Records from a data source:
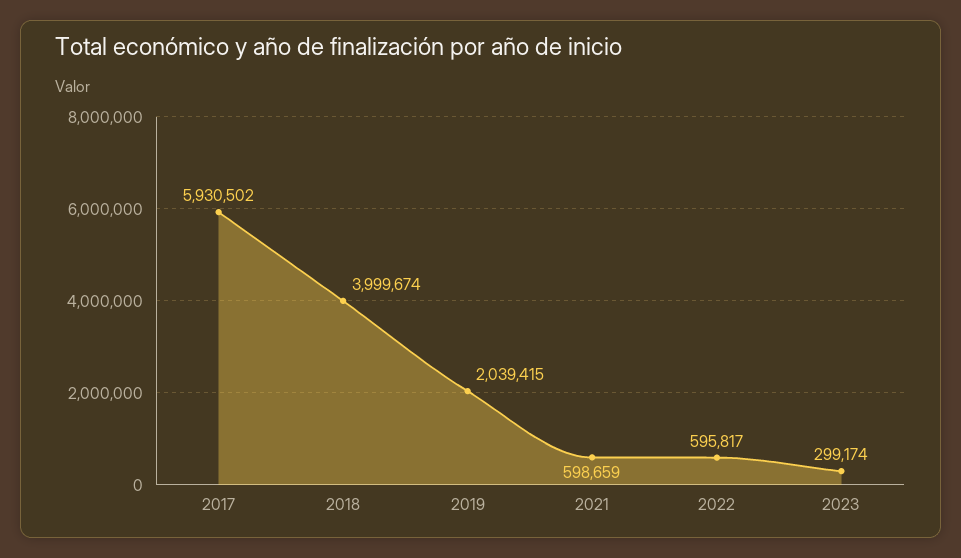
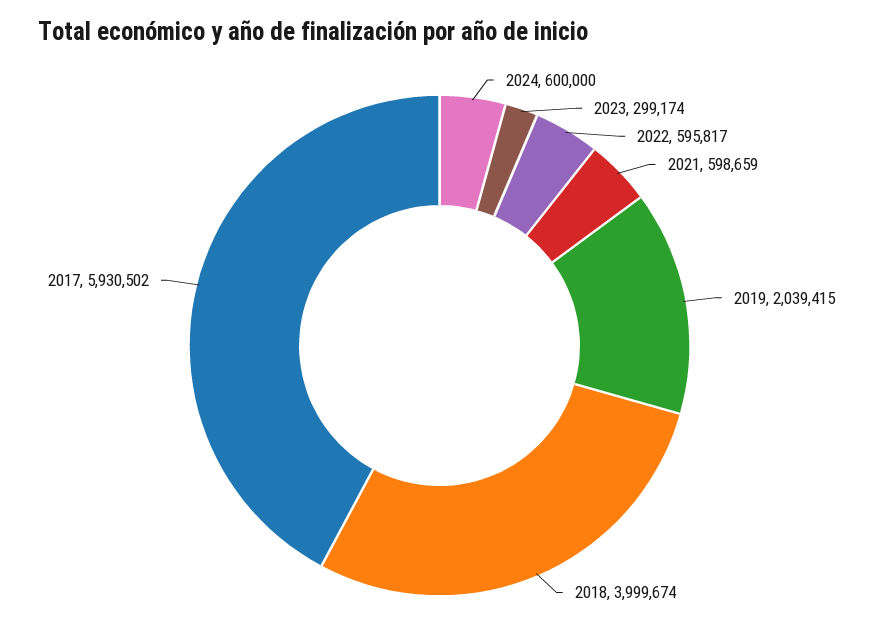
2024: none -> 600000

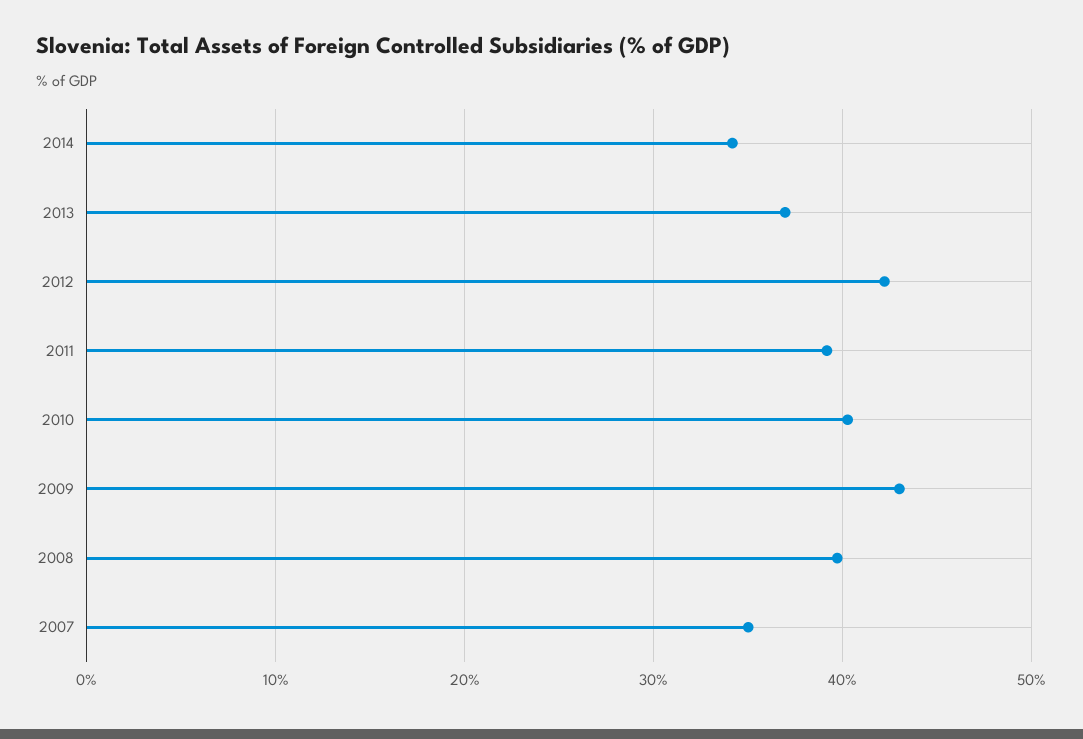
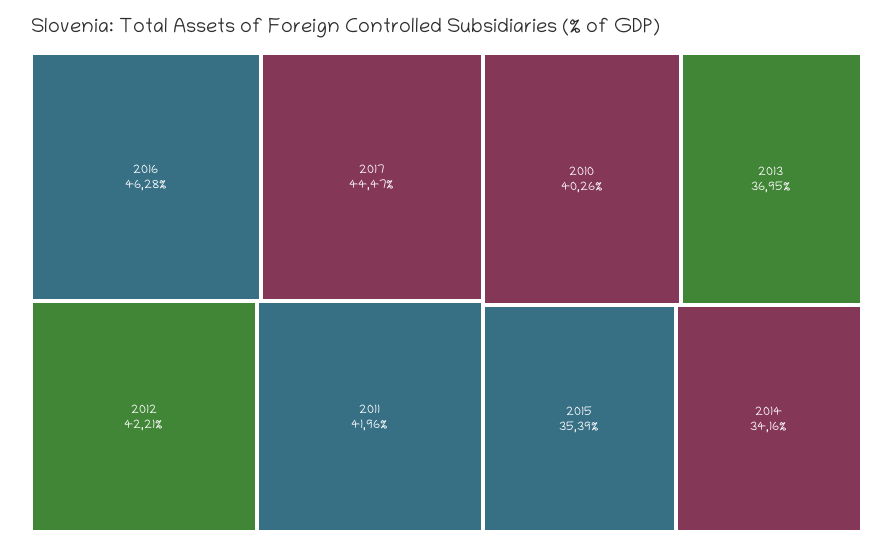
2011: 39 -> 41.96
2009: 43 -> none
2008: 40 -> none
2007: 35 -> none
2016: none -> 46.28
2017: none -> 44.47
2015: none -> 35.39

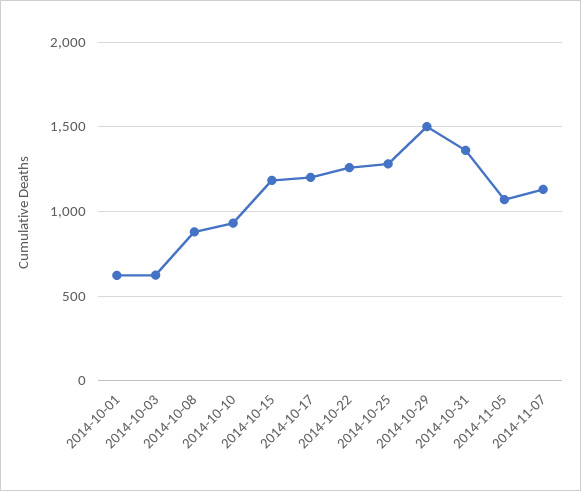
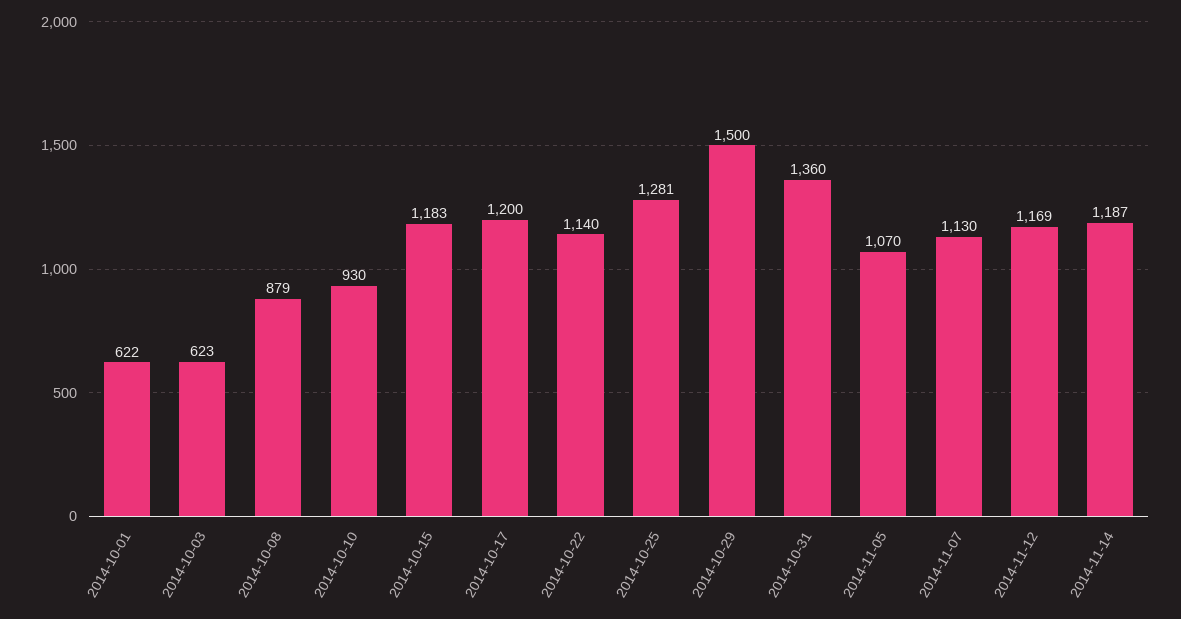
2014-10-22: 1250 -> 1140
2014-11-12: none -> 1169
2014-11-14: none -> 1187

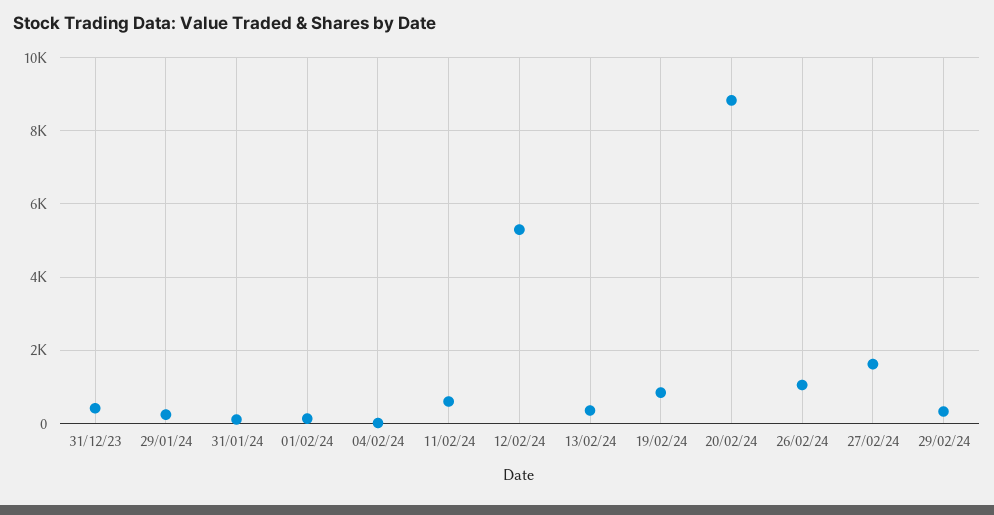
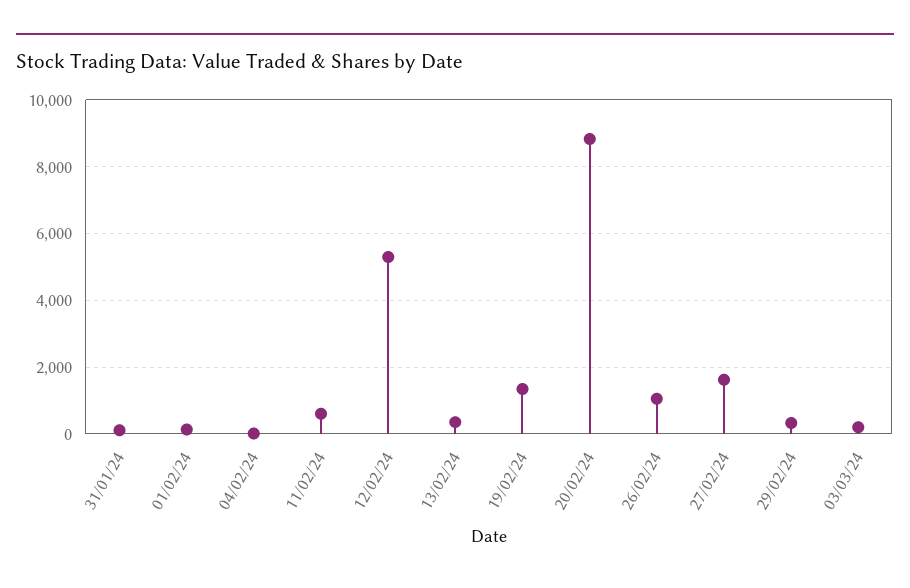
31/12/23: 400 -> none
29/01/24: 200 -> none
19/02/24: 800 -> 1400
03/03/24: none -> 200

_YOUR ASSIGNMENT_
Write out the entries above verbatim; the pictures do not belong in your copy.

_TASK SOLUTION_
2024: none -> 600000

2011: 39 -> 41.96
2009: 43 -> none
2008: 40 -> none
2007: 35 -> none
2016: none -> 46.28
2017: none -> 44.47
2015: none -> 35.39

2014-10-22: 1250 -> 1140
2014-11-12: none -> 1169
2014-11-14: none -> 1187

31/12/23: 400 -> none
29/01/24: 200 -> none
19/02/24: 800 -> 1400
03/03/24: none -> 200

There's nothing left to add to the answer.